Impersonation while pushing to a bridge

Timeline

MatΔ›j Cepl (mcepl) opened (edited)

Plan: --wilfully-impersonate-authors Option for Git-Bug Bridge Push

Rationale

While discussing https://github.com/git-bug/git-bug/discussions/1500 I came to the conclusion that git-bug is right not to pretend that other people filed a bug to the exported issue tracker, when they didn’t. However, that completely breaks a possible use of git-bug as a conversion tool for the bridged repositories.

I have helped to make work https://git.sr.ht/~khumba/lazygl2srht (and used it for conversion of https://todo.sr.ht/~mcepl/m2crypto/). When looking at that tool and its results in the linked repository, all tickets look like reported by me (who run the tool), and frankly, I have zero problems with that, the resulting issue tracker is still completely useful for me.

I understand that such functionality could be viewed as problematic, so I have considered that while designing the tool (with kind help of OpenCode, obviously).

Overview

This plan outlines the implementation of a new --wilfully-impersonate-authors flag for all git bug bridge push commands. This option allows pushing bugs, comments, and other items under the personality of the current user, replacing the original author requirement. Additionally, it includes user identity mapping and migration header insertion to preserve original issue metadata.

Current Architecture Analysis

Key Findings

  1. Strict Author Authentication: Each bridge implementation (GitHub, GitLab, JIRA) strictly requires original authors' API tokens for export operations
  2. Authentication Flow: getClientForIdentity() methods fail with ErrMissingIdentityToken when original author credentials are missing
  3. Export Process: Operations are skipped when original author tokens are unavailable rather than allowing substitution
  4. Current User Resolution: GetUserIdentity() provides the current user's identity from git config

Current Export Flow

git bug bridge push [NAME]
    ↓
commands/bridge/bridge_push.runBridgePush()
    ↓
bridge.DefaultBridge() or bridge.LoadBridge()
    ↓
bridge.ExportAll()
    ↓
[specific-bridge].ExportAll()
    ↓
[specific-bridge].exportBug()
    ↓
getClientForIdentity(author.Id()) β†’ fails if no token

Implementation Plan

Phase 1: CLI Interface Enhancement

File: commands/bridge/bridge_push.go

  1. Add --wilfully-impersonate-authors boolean flag to the Cobra command
  2. Add --author-mapping-file string flag for user identity mapping
  3. Pass these flags through the bridge export chain
  4. Update runBridgePush() to accept and forward the impersonation flag and mapping file
cmd.Flags().Bool("wilfully-impersonate-authors", false, 
    "Push all operations under current user's identity, replacing original authors")
cmd.Flags().String("author-mapping-file", "", 
    "Path to author mapping file in format 'userID = Full Name <email@address>'")
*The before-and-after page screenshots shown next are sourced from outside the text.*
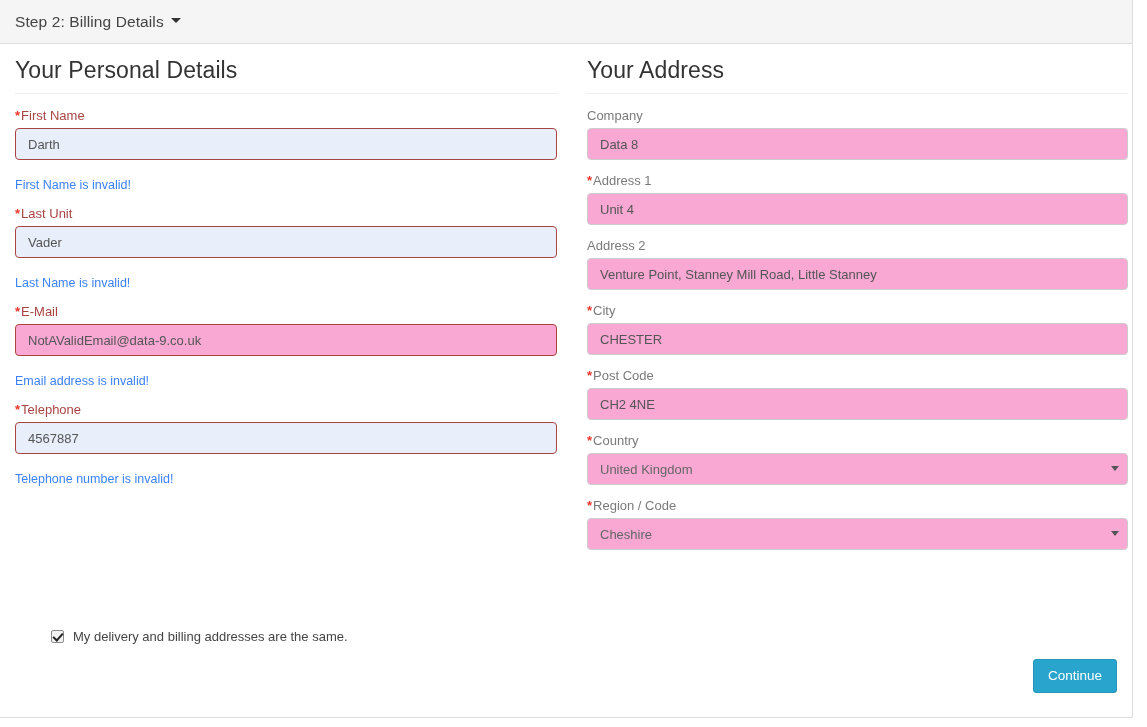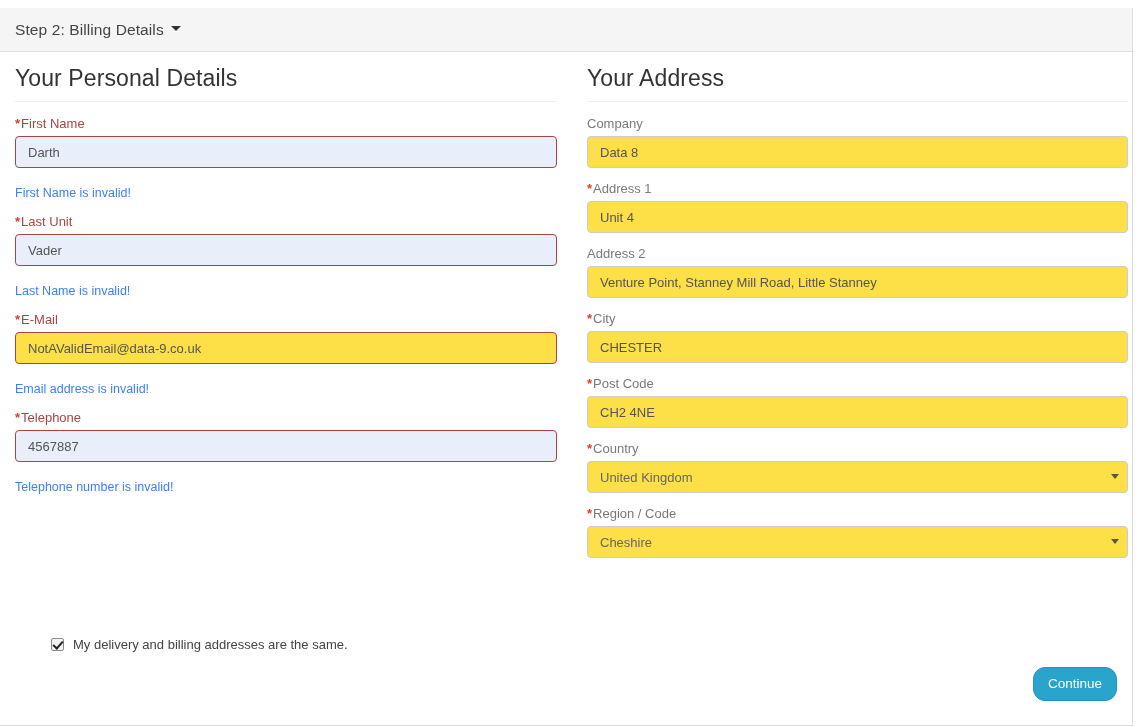--- a/index.html
+++ b/index.html
@@ -19,7 +19,7 @@
   .panel {
     position: absolute;
     left: 0;
-    top: 8px;
+    top: 0;
     width: 1133px;
     height: 718px;
     border: 1px solid #dddddd;

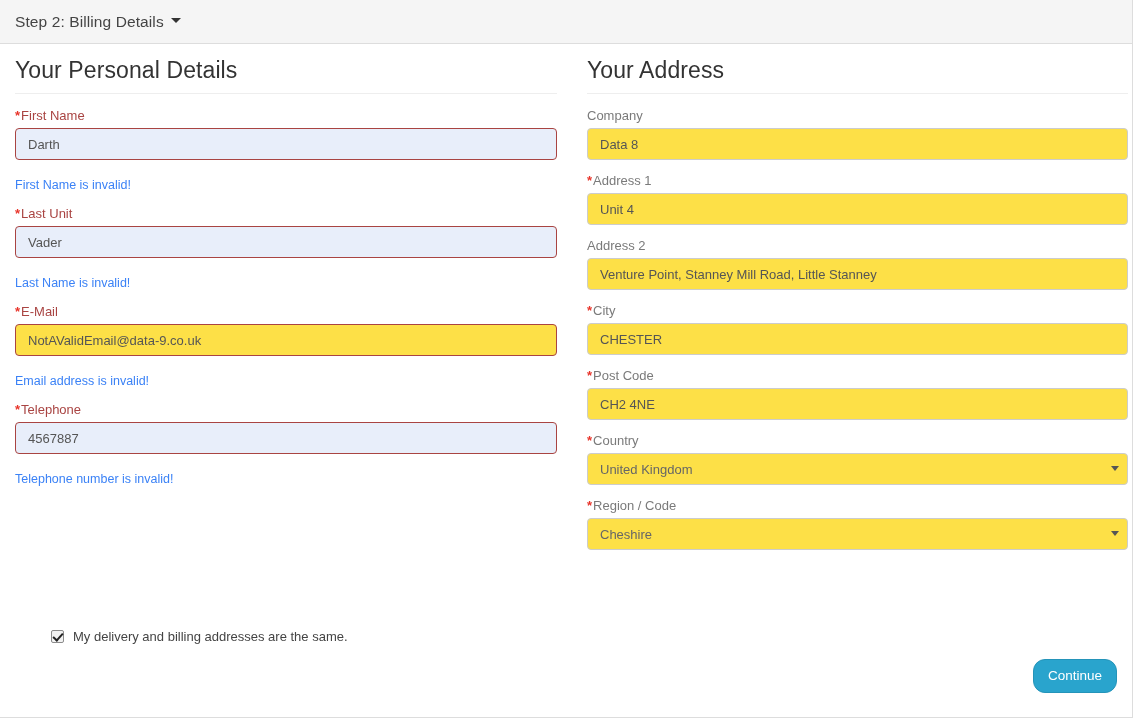--- a/index.html
+++ b/index.html
@@ -109,7 +109,7 @@
     font-family: "Liberation Sans", sans-serif;
     font-size: 13px;
     color: #555555;
-    background-color: #fde047;
+    background-color: #f9a8d4;
     border: 1px solid #cccccc;
     border-radius: 4px;
     outline: none;

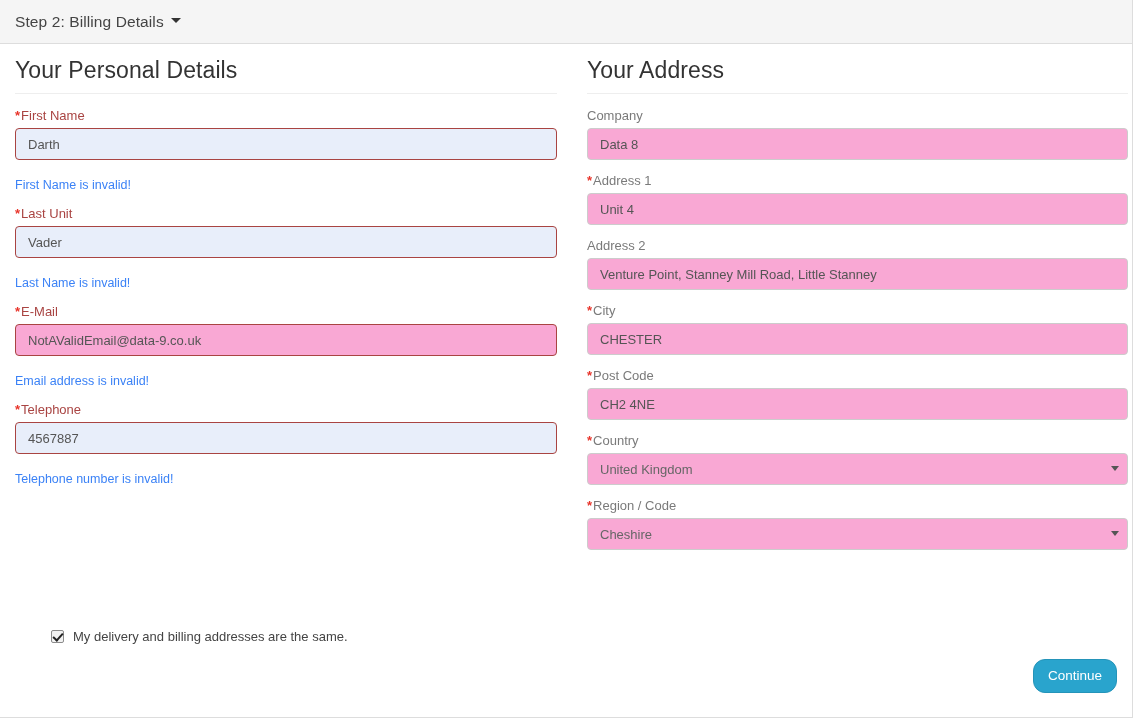--- a/index.html
+++ b/index.html
@@ -198,7 +198,7 @@
     display: inline-block;
     background: #29a4cd;
     border: 1px solid #2494b9;
-    border-radius: 12px;
+    border-radius: 3px;
     color: #ffffff;
     font-family: "Liberation Sans", sans-serif;
     font-size: 13.5px;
Phase 2: Core Bridge Interface Updates & Refactoring

File: bridge/core/interfaces.go

  1. Extend Exporter interface with impersonation and mapping support:
type Exporter interface {
    Init(ctx context.Context, repo *cache.RepoCache, conf Configuration) error
    ExportAll(ctx context.Context, repo *cache.RepoCache, since time.Time) (<-chan ExportResult, error)
    // New method for impersonated export with author mapping
    ExportAllWithImpersonation(ctx context.Context, repo *cache.RepoCache, since time.Time, impersonate bool, authorMapping *AuthorMapping) (<-chan ExportResult, error)
}

File: bridge/core/bridge.go

  1. Update Bridge.ExportAll() to accept impersonation and mapping parameters
  2. Add new method ExportAllWithImpersonation() that forwards the flags to exporters

Phase 2.1: Refactoring Common Bridge Code

File: bridge/core/client_resolver.go (new file)
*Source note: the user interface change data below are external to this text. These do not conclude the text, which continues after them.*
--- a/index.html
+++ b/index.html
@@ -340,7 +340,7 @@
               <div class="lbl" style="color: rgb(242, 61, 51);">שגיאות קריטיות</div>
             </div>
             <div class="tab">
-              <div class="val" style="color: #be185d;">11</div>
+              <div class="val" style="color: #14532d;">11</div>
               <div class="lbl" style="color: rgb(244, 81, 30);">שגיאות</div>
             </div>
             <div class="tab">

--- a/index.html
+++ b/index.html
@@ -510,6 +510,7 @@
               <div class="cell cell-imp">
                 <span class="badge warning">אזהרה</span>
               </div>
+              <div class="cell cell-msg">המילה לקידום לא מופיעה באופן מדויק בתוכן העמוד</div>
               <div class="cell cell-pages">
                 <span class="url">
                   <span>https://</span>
  1. Extract common client resolution patterns:
type ClientResolver[T any] interface {
    GetClientForIdentity(userId entity.Id) (T, error)
    GetCurrentUserClient() (T, error)
    CacheAllClients(repo *cache.RepoCache, conf Configuration) error
}

type GenericClientResolver[T any] struct {
    identityClient map[entity.Id]T
    impersonate    bool
    clientBuilder  func(cred auth.Credential, conf Configuration) (T, error)
}

File: bridge/core/export_workflow.go (new file)

  1. Extract common export workflow structure:
type ExportWorkflow[T any] struct {
    clientResolver ClientResolver[T]
    target         string
    authorMapping  *AuthorMapping
    impersonate    bool
}

func (ew *ExportWorkflow[T]) ExportAll(ctx context.Context, repo *cache.RepoCache, since time.Time) (<-chan core.ExportResult, error)
func (ew *ExportWorkflow[T]) ExportBug(ctx context.Context, b *cache.BugCache, out chan<- core.ExportResult) error

File: bridge/core/metadata.go (new file)

  1. Extract common metadata operations:
type OperationMetadata struct {
    RemoteID    string
    RemoteURL   string
    Project     string
    ExportTime  time.Time
    Additional  map[string]string
}

func MarkOperationAsExported(b *cache.BugCache, target entity.Id, metadata OperationMetadata) error

File: bridge/core/errors.go (new file)

  1. Extract common error handling:
var ErrMissingIdentityToken = errors.New("missing identity token")

func WrapExportError(err error, operation string, bugID entity.Id) core.ExportResult

Phase 2.2: Author Mapping Infrastructure

File: bridge/core/author_mapping.go (new file)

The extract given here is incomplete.